[Dataset entries — start]

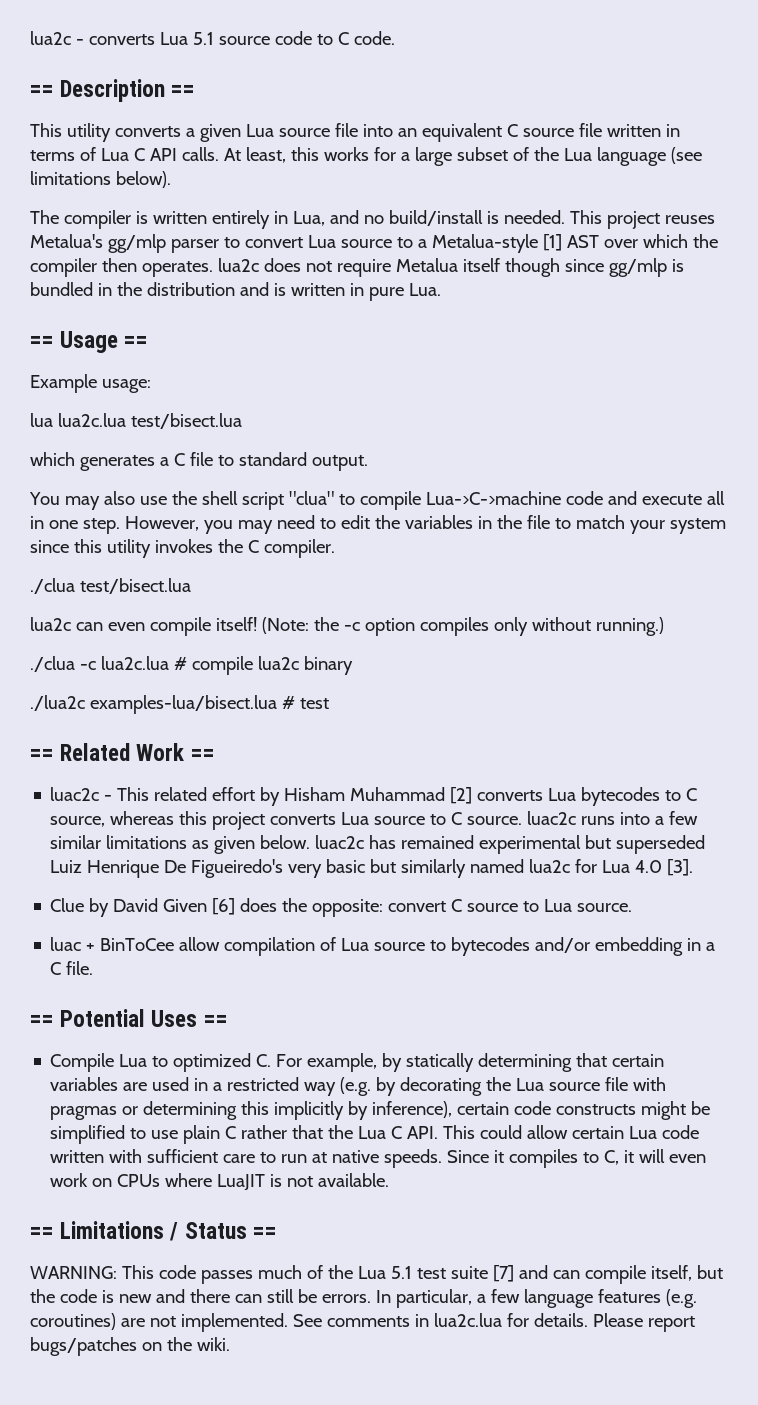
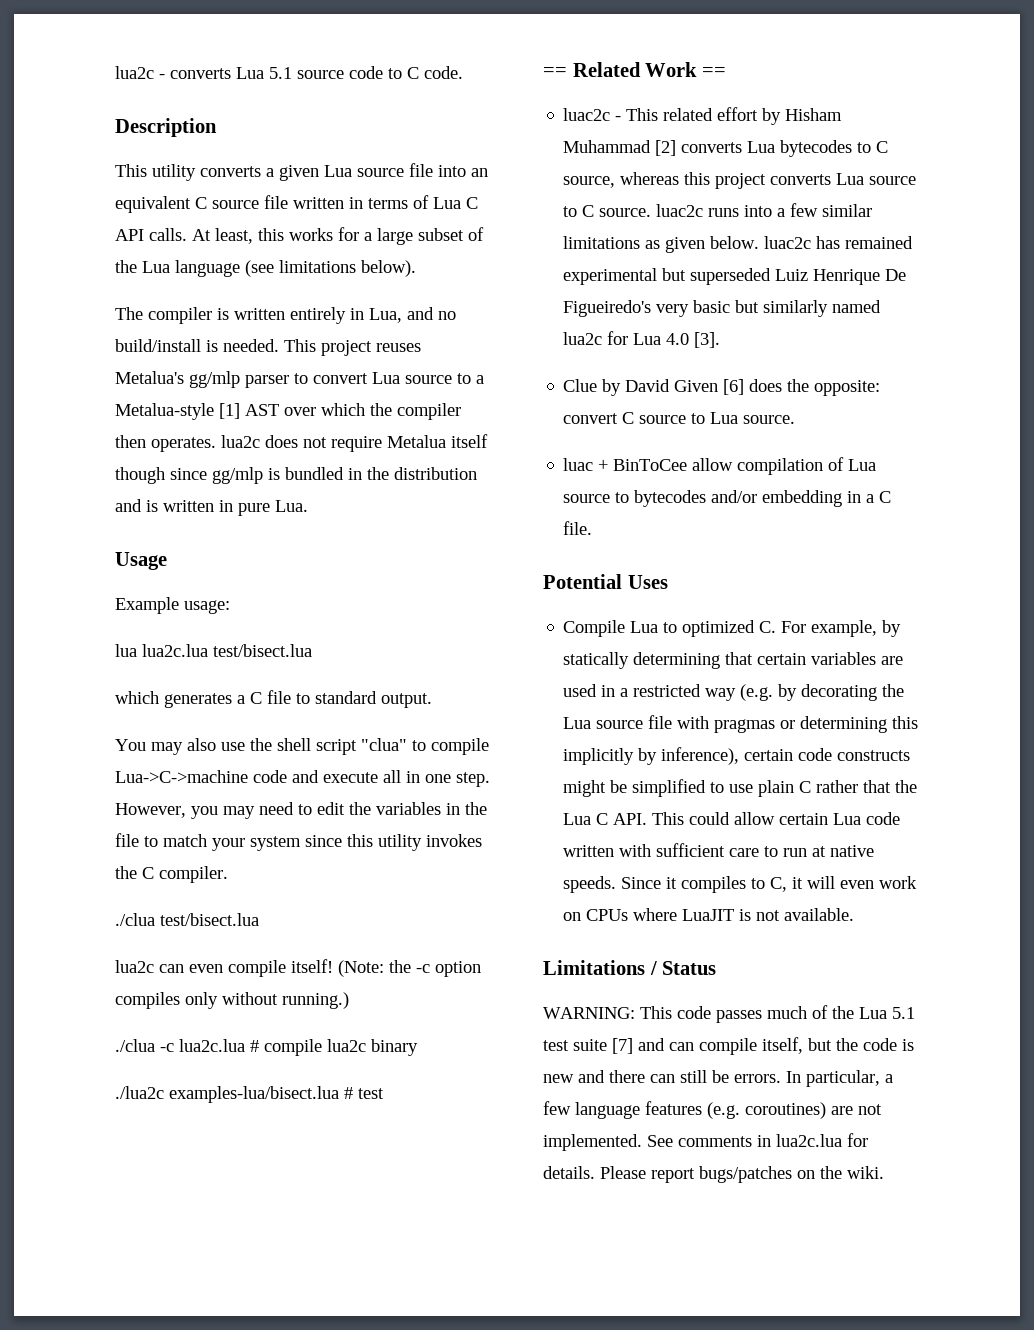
[30,85,54,97] == -> (463, 72) none
[171,85,196,97] == -> (217, 127) none
[30,336,54,348] == -> (308, 506) none
[124,336,149,348] == -> (167, 561) none
[30,1015,54,1027] == -> (593, 528) none
[203,1015,228,1027] == -> (668, 582) none
[30,1227,54,1239] == -> (855, 914) none
[252,1227,277,1239] == -> (717, 968) none

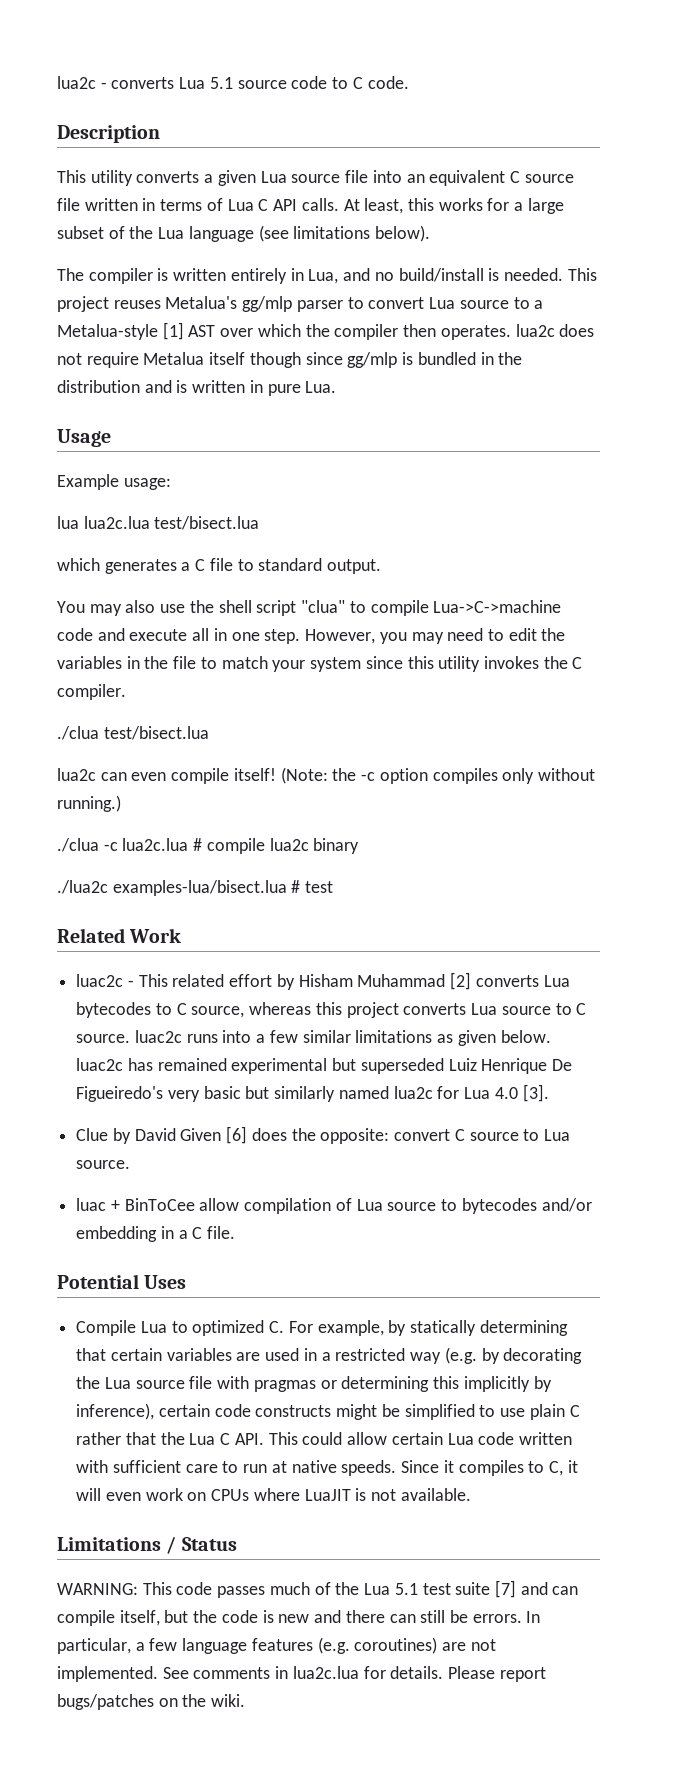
[543,67,567,77] == -> (334, 887) none
[701,67,726,77] == -> (182, 935) none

[Dataset entries — finish]

— Exercise requirements —
Omitting all images, retype each line of the records precisely.

— Reply —
[30,85,54,97] == -> (463, 72) none
[171,85,196,97] == -> (217, 127) none
[30,336,54,348] == -> (308, 506) none
[124,336,149,348] == -> (167, 561) none
[30,1015,54,1027] == -> (593, 528) none
[203,1015,228,1027] == -> (668, 582) none
[30,1227,54,1239] == -> (855, 914) none
[252,1227,277,1239] == -> (717, 968) none

[543,67,567,77] == -> (334, 887) none
[701,67,726,77] == -> (182, 935) none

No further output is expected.